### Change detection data
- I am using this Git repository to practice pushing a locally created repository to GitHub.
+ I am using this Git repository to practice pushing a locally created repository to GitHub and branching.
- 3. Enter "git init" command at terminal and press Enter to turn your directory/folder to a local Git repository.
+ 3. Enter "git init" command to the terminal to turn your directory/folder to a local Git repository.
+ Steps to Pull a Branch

---

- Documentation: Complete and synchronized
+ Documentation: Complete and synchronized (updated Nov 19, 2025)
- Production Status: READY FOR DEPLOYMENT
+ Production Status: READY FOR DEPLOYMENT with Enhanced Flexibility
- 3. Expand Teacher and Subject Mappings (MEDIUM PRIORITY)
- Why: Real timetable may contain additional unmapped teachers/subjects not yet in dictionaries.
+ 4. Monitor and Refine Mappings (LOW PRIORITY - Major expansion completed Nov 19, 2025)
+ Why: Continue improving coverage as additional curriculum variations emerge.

### Activity
Start with the line above that contains "- 3. Expand" and stop after the line that contains "curriculum variations emerge.". Output those lines exactly, and only those.

### Result
- 3. Expand Teacher and Subject Mappings (MEDIUM PRIORITY)
- Why: Real timetable may contain additional unmapped teachers/subjects not yet in dictionaries.
+ 4. Monitor and Refine Mappings (LOW PRIORITY - Major expansion completed Nov 19, 2025)
+ Why: Continue improving coverage as additional curriculum variations emerge.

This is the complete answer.